### Materials provided

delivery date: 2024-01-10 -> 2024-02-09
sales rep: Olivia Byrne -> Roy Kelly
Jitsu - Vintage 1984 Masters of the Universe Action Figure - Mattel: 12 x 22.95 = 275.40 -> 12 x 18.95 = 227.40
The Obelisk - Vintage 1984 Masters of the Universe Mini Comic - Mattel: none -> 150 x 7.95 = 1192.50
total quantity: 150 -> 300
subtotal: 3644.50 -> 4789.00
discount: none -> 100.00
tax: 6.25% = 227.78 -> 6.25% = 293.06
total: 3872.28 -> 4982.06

######
### Materials provided

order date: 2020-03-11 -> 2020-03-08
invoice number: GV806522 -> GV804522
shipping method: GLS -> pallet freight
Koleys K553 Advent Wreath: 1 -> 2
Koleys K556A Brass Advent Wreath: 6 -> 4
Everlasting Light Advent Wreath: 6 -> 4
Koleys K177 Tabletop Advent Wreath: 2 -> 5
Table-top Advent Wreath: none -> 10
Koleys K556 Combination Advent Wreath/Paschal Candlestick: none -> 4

######

_Task details_:
Please copy, exactly and with nothing else, the lines above beginning at the line that has "Koleys K553 Advent Wreath: 1 -> 2" and ending with the line that has "Koleys K556 Combination".

_Result of the task_:
Koleys K553 Advent Wreath: 1 -> 2
Koleys K556A Brass Advent Wreath: 6 -> 4
Everlasting Light Advent Wreath: 6 -> 4
Koleys K177 Tabletop Advent Wreath: 2 -> 5
Table-top Advent Wreath: none -> 10
Koleys K556 Combination Advent Wreath/Paschal Candlestick: none -> 4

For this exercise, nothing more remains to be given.